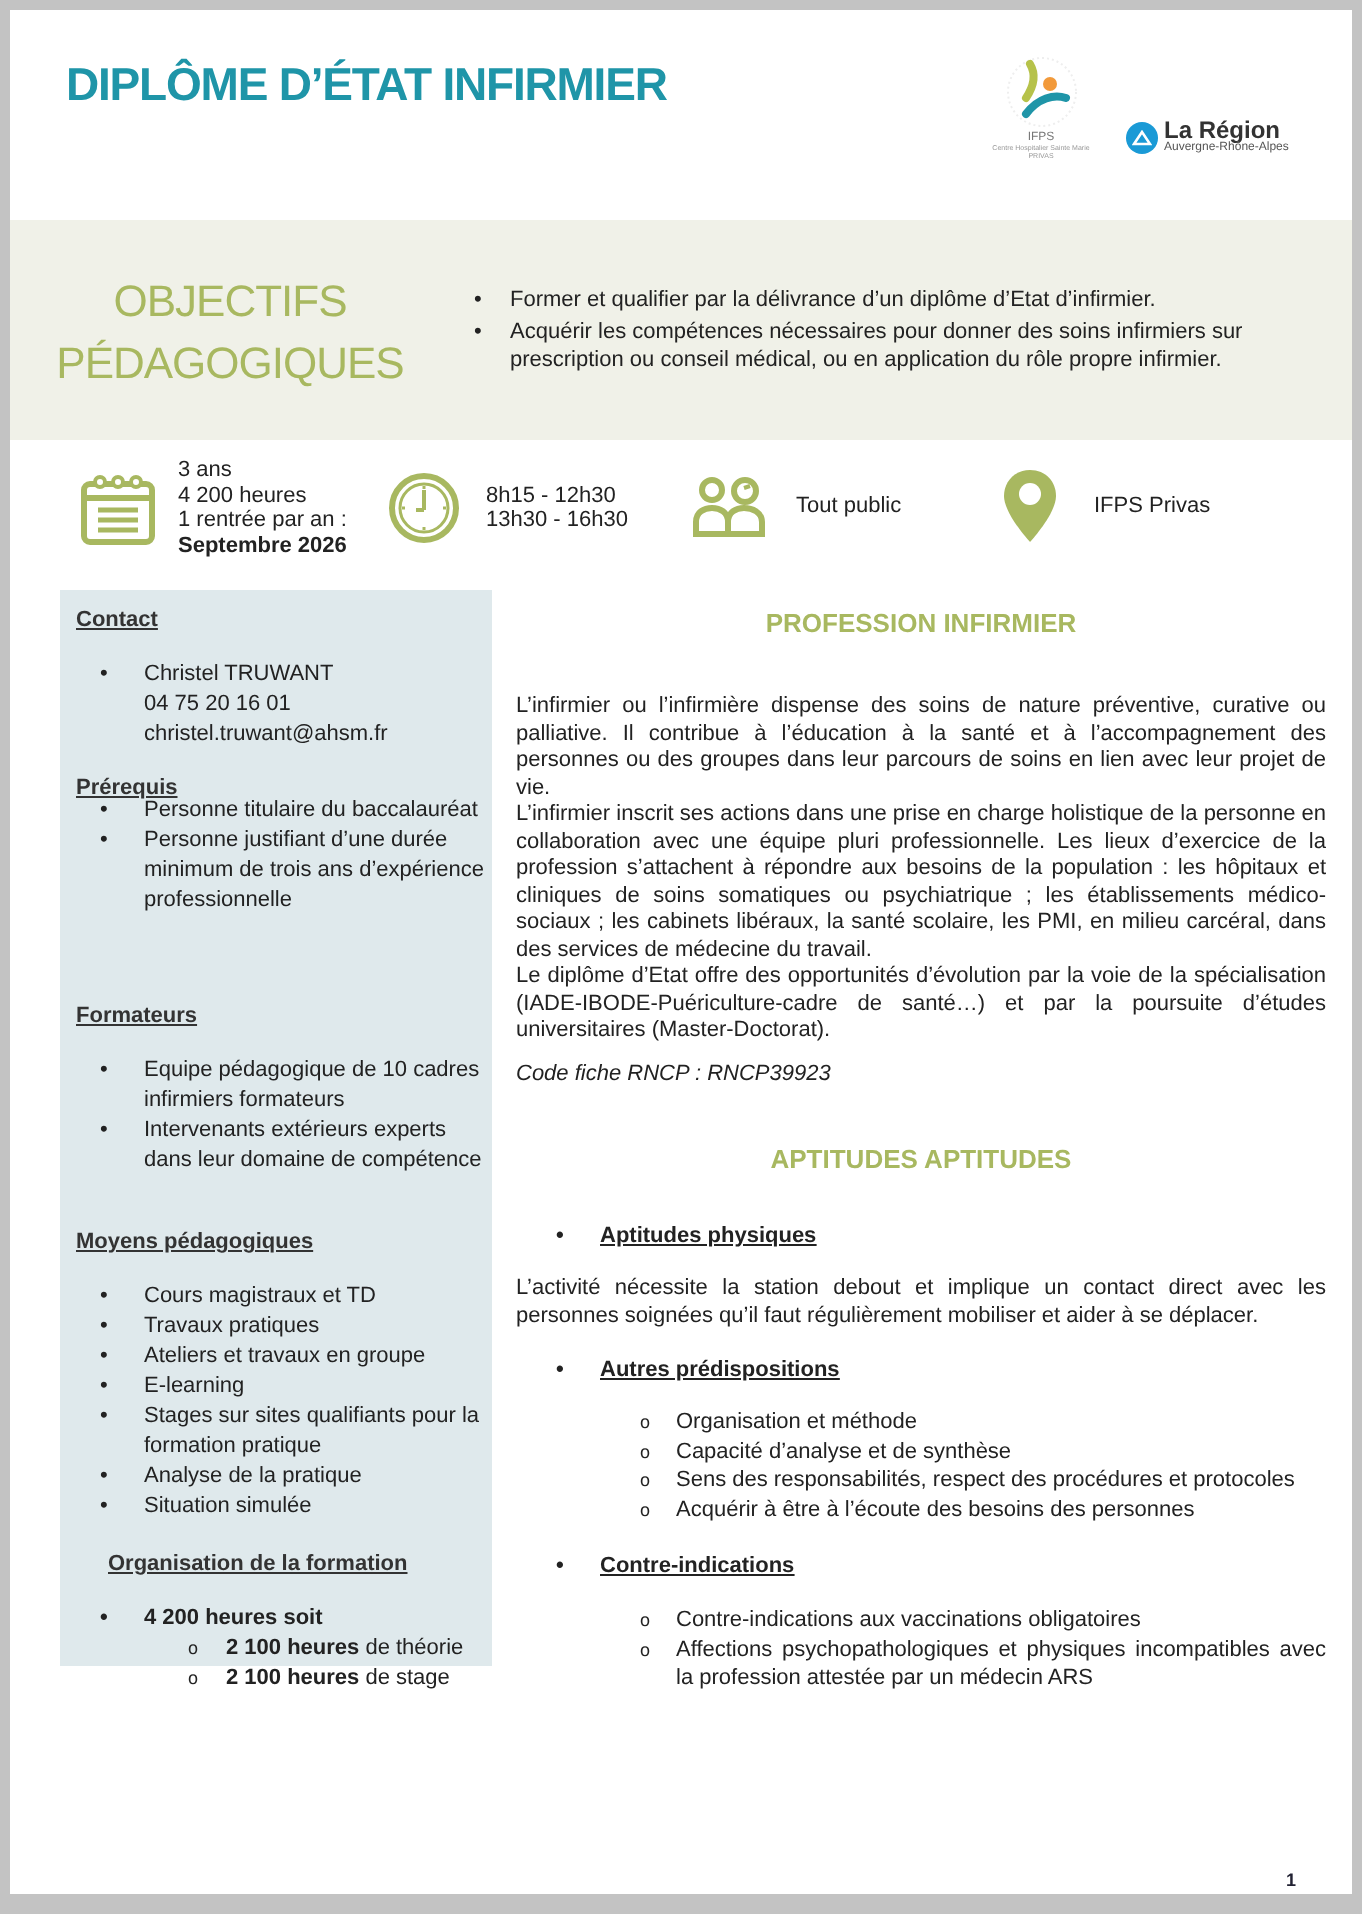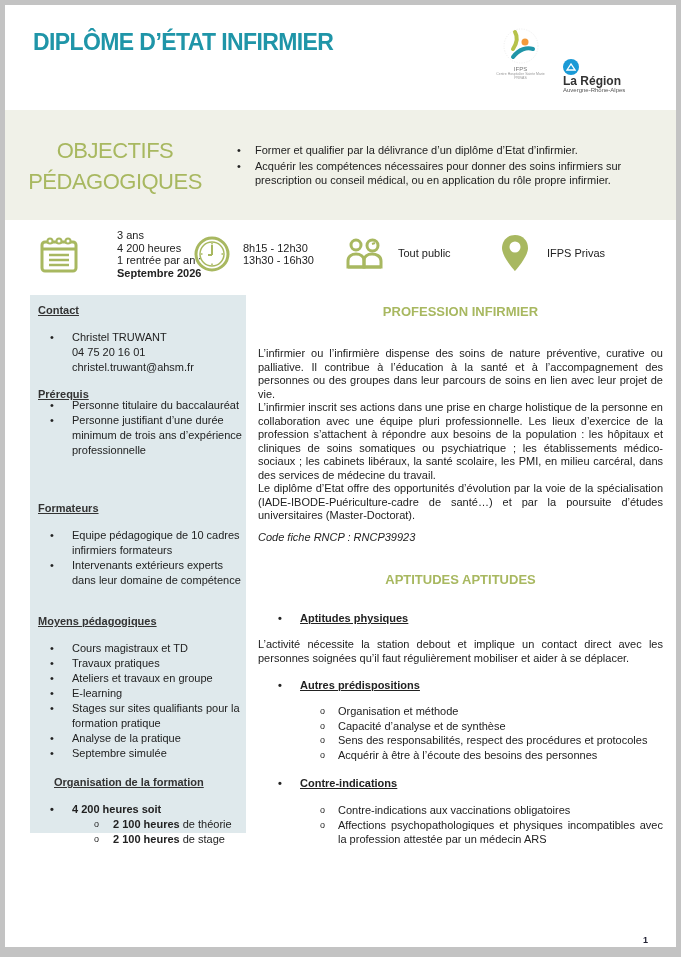--- a/index.html
+++ b/index.html
@@ -25,7 +25,7 @@
   .logo-ifps .t1 { font-size: 6px; color: #777; margin-top: 1px; }
   .logo-ifps .t2 { font-size: 3.5px; color: #999; line-height: 4px; }
   .logo-region {
-    position: absolute; left: 558px; top: 54px; display: flex; align-items: flex-start; flex-direction: column;
+    position: absolute; left: 558px; top: 54px; display: flex; align-items: center;
   }
   .logo-region .circle {
     width: 16px; height: 16px; border-radius: 50%; background: #1a9ad6;

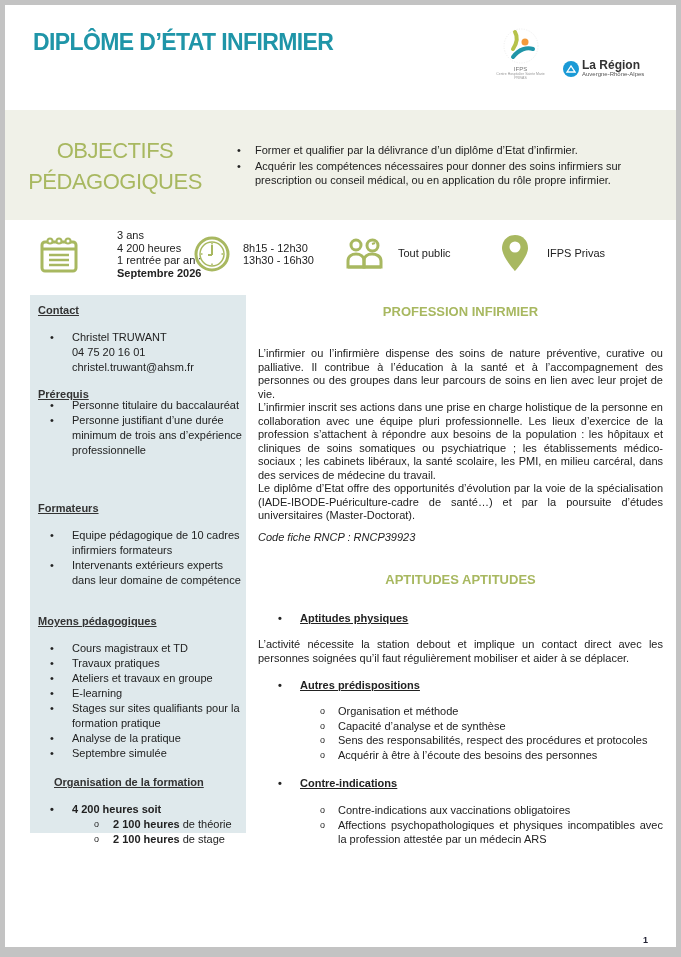--- a/index.html
+++ b/index.html
@@ -146,7 +146,7 @@
   </section>
 
   <section class="infos">
-    <div class="info" style="left:34px; top:6px;gap:28px;">
+    <div class="info" style="left:34px; top:6px;">
       <svg class="ic" width="40" height="40" viewBox="0 0 40 40">
         <rect x="3" y="8" width="34" height="29" rx="3" fill="none" stroke="#a8b860" stroke-width="3"></rect>
         <line x1="3" y1="15" x2="37" y2="15" stroke="#a8b860" stroke-width="3"></line>

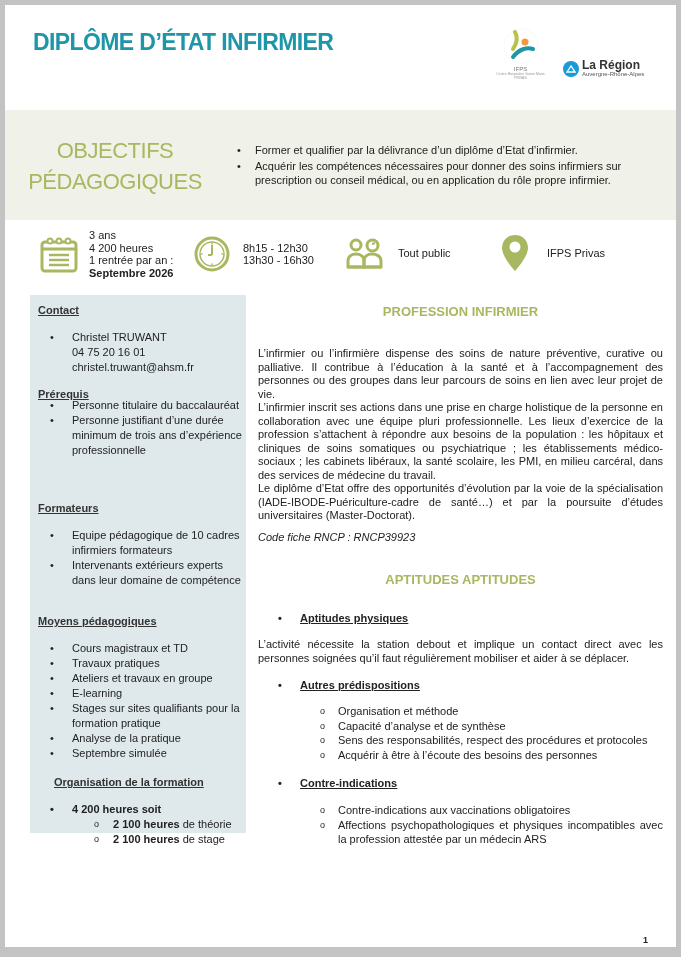--- a/index.html
+++ b/index.html
@@ -233,7 +233,7 @@
       <li>E-learning</li>
       <li>Stages sur sites qualifiants pour la formation pratique</li>
       <li>Analyse de la pratique</li>
-      <li>Septembre simulée</li>
+      <li>Situation simulée</li>
     </ul>
 
     <div class="sb-head" style="top:481px;margin-left:16px;">Organisation de la formation</div>

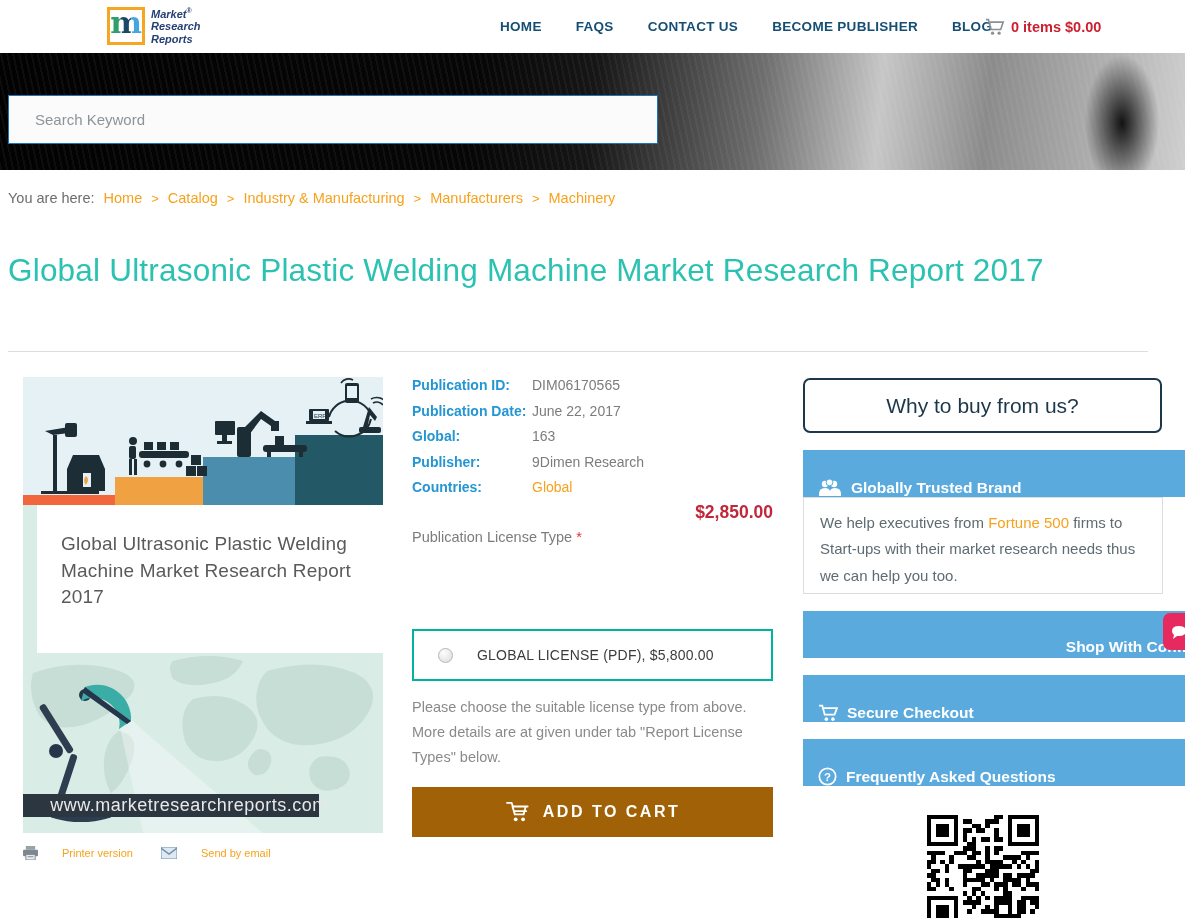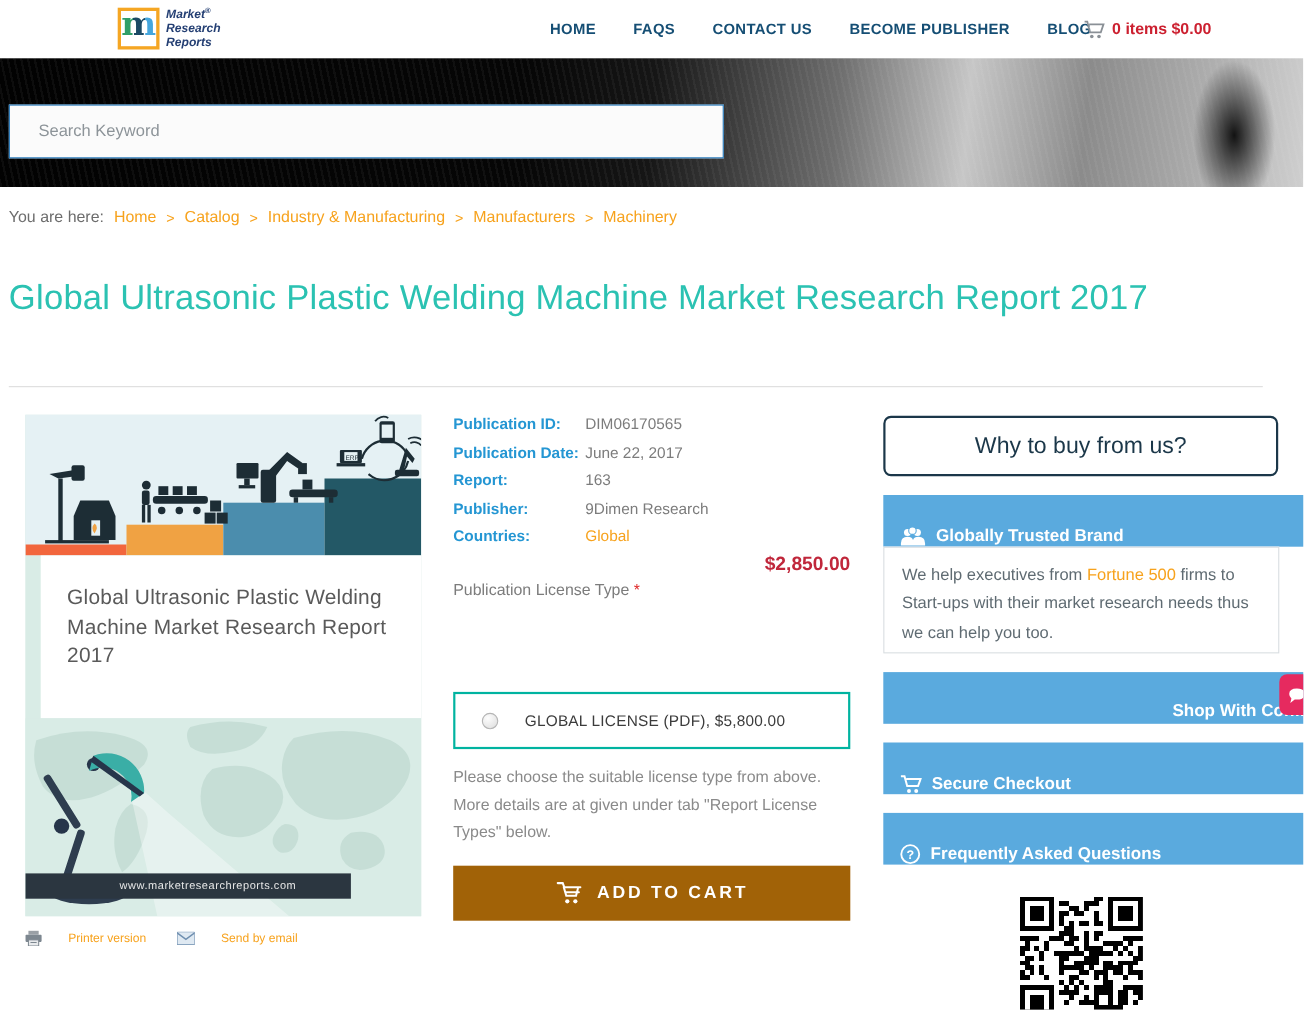--- a/index.html
+++ b/index.html
@@ -284,7 +284,7 @@
       <span class="dvalue">June 22, 2017</span>
     </div>
     <div class="drow">
-      <span class="dlabel">Report:</span>
+      <span class="dlabel">Global:</span>
       <span class="dvalue">163</span>
     </div>
     <div class="drow">

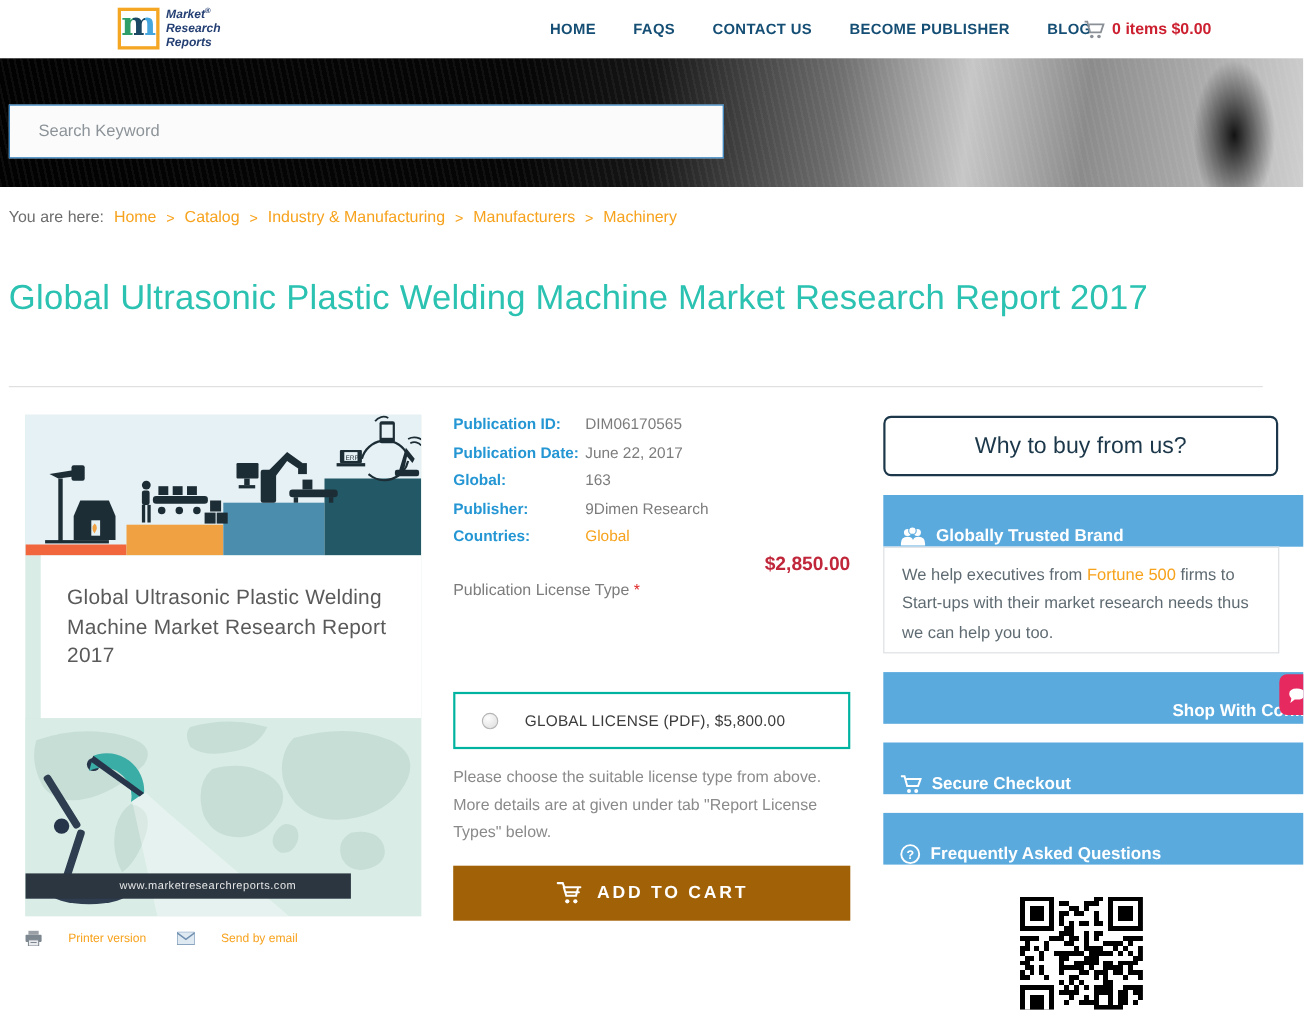--- a/index.html
+++ b/index.html
@@ -54,7 +54,7 @@
   .cover-title { color:#5a5a5a; font-size:19px; line-height:1.4; letter-spacing:.2px; }
   .cover-map { position:absolute; left:0; top:276px; width:360px; height:180px; background:#d9ece6; }
   .cover-url-bar { position:absolute; left:0; top:417px; width:296px; height:23px; background:#2b3640;
-      color:#e8e8e8; font-size:10px; display:flex; align-items:center; justify-content:center; letter-spacing:.5px;padding-left:36px; }
+      color:#e8e8e8; font-size:18px; display:flex; align-items:center; justify-content:center; letter-spacing:.5px;padding-left:36px; }
 
   .print-row { position:absolute; left:23px; top:846px; display:flex; gap:28px; align-items:center; }
   .print-row .plink { color:#f7a21c; font-size:11px; cursor:pointer; display:flex; align-items:center; gap:24px; }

****

- TASK TO COMPLETE:
From the records above, copy each line that contains the word "absolute".

- SOLUTION TO THE PROBLEM:
-    position: absolute; left: 558px; top: 54px; display: flex; align-items: flex-start; flex-direction: column;
+    position: absolute; left: 558px; top: 54px; display: flex; align-items: center;
   .cover-map { position:absolute; left:0; top:276px; width:360px; height:180px; background:#d9ece6; }
   .cover-url-bar { position:absolute; left:0; top:417px; width:296px; height:23px; background:#2b3640;
   .print-row { position:absolute; left:23px; top:846px; display:flex; gap:28px; align-items:center; }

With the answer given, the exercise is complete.